AIM OF THE TASK
Pick out all lines with the word "margin" from the records that follow.

DATA FOR PROCESSING

::::::::::

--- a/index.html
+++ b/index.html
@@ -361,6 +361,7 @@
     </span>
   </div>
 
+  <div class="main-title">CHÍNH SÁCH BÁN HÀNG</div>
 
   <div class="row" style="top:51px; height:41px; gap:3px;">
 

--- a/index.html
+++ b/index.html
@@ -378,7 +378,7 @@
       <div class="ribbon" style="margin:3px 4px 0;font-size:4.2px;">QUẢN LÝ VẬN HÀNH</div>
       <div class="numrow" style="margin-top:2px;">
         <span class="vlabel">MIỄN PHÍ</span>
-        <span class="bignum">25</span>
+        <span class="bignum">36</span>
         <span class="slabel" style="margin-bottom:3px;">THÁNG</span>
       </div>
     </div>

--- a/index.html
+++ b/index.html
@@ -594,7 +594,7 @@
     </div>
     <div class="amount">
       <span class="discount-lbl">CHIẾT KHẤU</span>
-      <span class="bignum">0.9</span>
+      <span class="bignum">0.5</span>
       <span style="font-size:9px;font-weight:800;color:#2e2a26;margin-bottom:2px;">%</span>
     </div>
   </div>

::::::::::

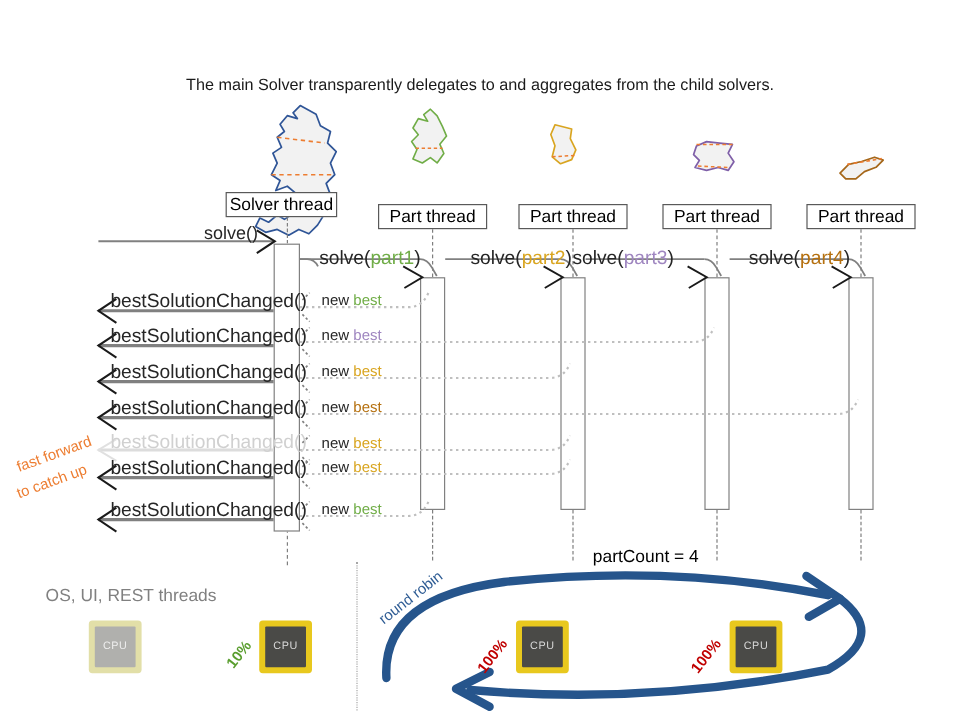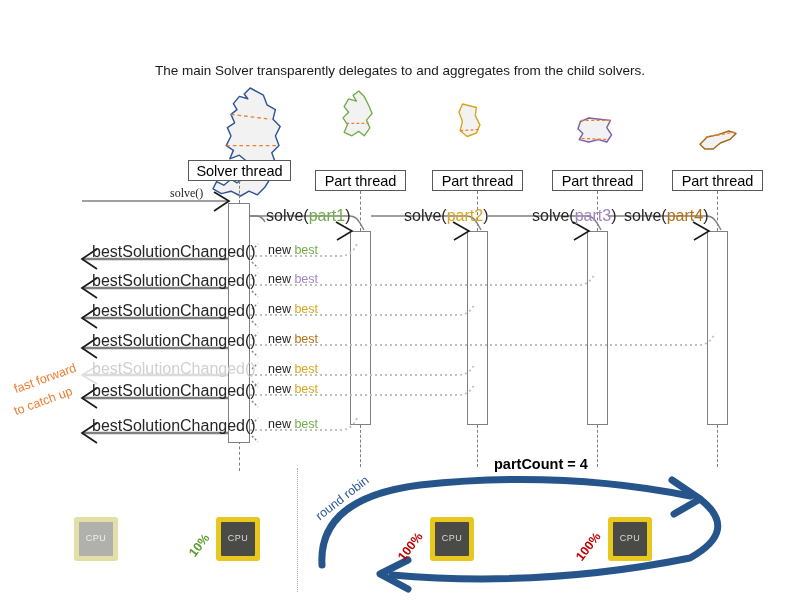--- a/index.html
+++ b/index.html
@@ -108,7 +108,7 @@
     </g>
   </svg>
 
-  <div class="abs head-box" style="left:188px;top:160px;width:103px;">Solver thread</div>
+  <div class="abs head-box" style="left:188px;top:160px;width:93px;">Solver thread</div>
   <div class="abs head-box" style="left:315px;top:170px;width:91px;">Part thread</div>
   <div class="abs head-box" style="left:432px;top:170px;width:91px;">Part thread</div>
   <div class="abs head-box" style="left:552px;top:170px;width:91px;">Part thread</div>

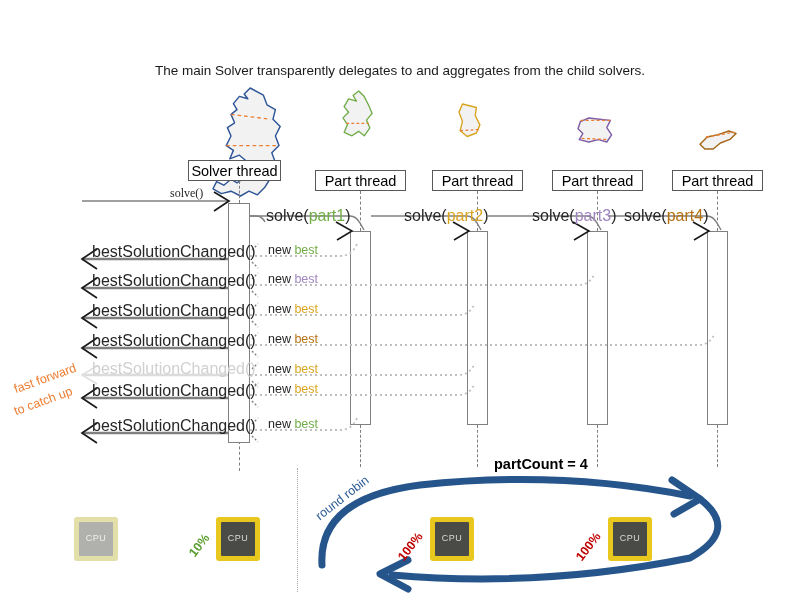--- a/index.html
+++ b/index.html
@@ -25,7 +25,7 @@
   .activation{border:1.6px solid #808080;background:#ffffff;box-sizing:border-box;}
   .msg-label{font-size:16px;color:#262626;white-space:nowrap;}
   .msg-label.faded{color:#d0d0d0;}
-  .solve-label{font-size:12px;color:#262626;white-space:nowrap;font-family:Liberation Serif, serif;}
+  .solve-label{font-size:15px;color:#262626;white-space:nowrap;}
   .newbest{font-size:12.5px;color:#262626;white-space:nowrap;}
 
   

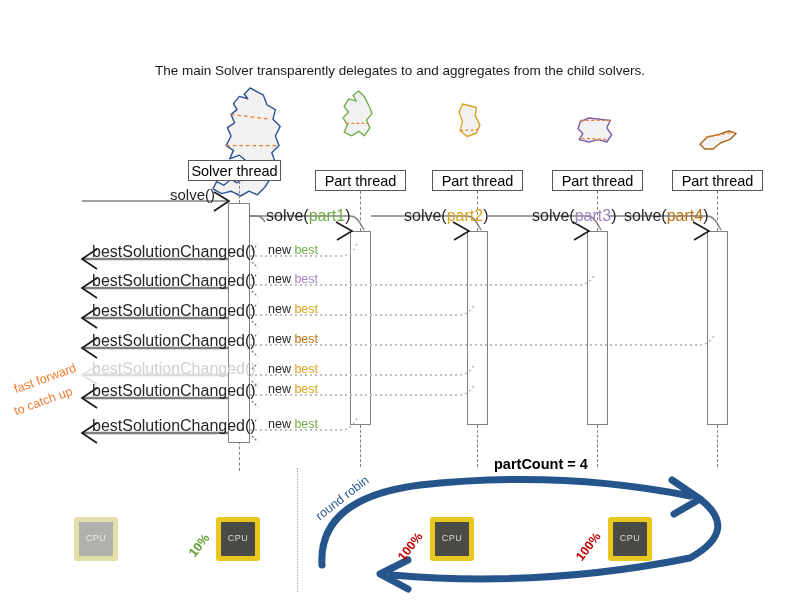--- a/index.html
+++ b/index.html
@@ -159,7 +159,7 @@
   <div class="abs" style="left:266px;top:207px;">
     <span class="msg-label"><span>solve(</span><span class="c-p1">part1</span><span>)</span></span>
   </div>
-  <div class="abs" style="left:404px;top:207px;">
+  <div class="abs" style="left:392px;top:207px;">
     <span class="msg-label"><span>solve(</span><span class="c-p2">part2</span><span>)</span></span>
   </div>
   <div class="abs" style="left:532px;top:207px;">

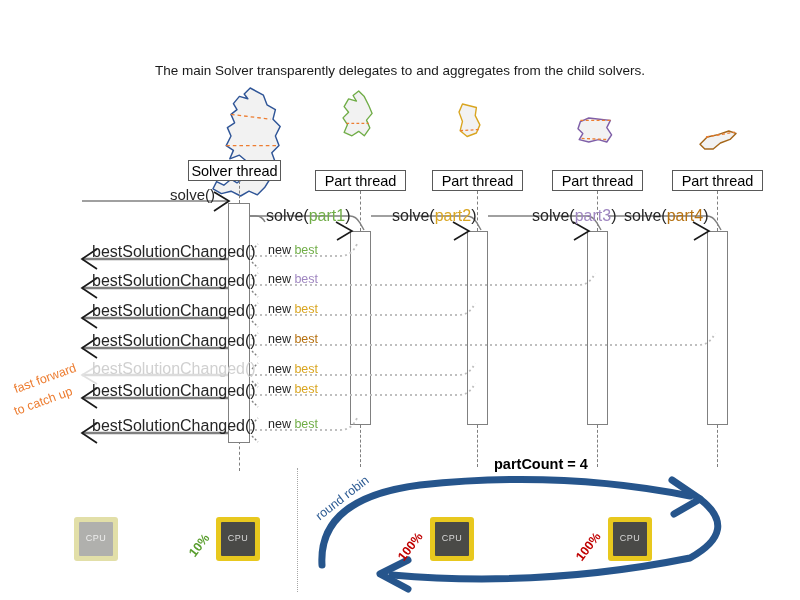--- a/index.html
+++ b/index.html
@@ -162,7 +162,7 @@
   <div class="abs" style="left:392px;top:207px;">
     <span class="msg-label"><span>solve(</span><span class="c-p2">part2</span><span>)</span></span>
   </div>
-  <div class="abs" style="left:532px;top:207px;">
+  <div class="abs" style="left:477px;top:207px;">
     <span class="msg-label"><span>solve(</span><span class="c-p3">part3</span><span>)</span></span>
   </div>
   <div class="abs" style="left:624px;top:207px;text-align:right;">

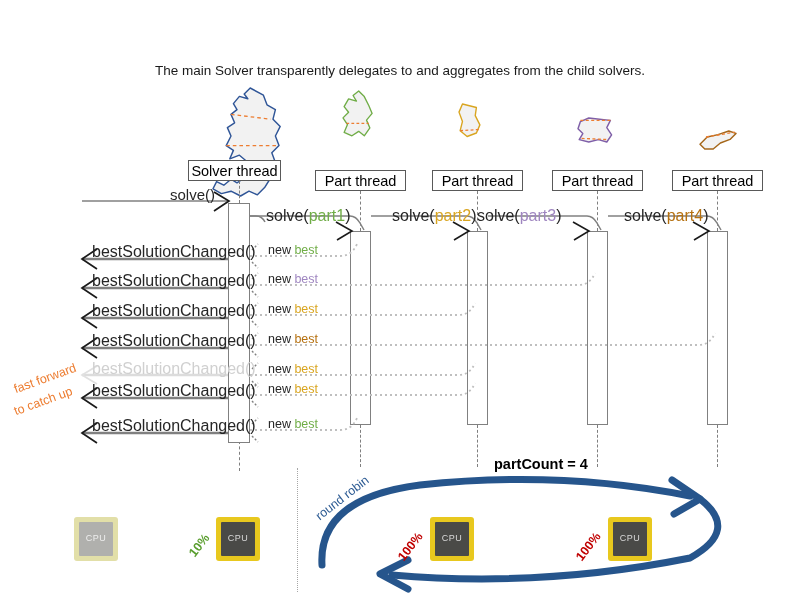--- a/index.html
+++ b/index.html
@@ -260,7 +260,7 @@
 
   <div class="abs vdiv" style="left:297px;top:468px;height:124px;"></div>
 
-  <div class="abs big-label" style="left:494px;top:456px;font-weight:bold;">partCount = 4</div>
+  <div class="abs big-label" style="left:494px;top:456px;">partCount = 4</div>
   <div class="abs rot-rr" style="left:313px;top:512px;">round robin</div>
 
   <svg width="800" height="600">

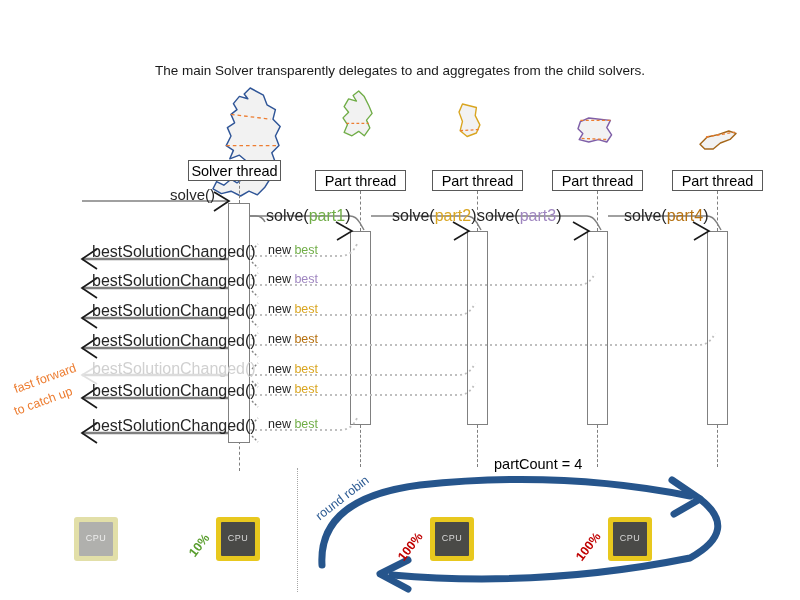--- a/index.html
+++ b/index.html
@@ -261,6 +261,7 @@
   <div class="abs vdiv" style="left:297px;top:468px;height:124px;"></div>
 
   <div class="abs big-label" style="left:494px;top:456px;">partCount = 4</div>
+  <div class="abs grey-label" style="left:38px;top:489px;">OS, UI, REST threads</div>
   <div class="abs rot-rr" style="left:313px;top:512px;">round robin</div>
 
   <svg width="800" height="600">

::::::::::

REPLY TO THE EXERCISE
       <div class="ribbon" style="margin:3px 4px 0;font-size:4.2px;">QUẢN LÝ VẬN HÀNH</div>
       <div class="numrow" style="margin-top:2px;">
         <span class="slabel" style="margin-bottom:3px;">THÁNG</span>
       <span style="font-size:9px;font-weight:800;color:#2e2a26;margin-bottom:2px;">%</span>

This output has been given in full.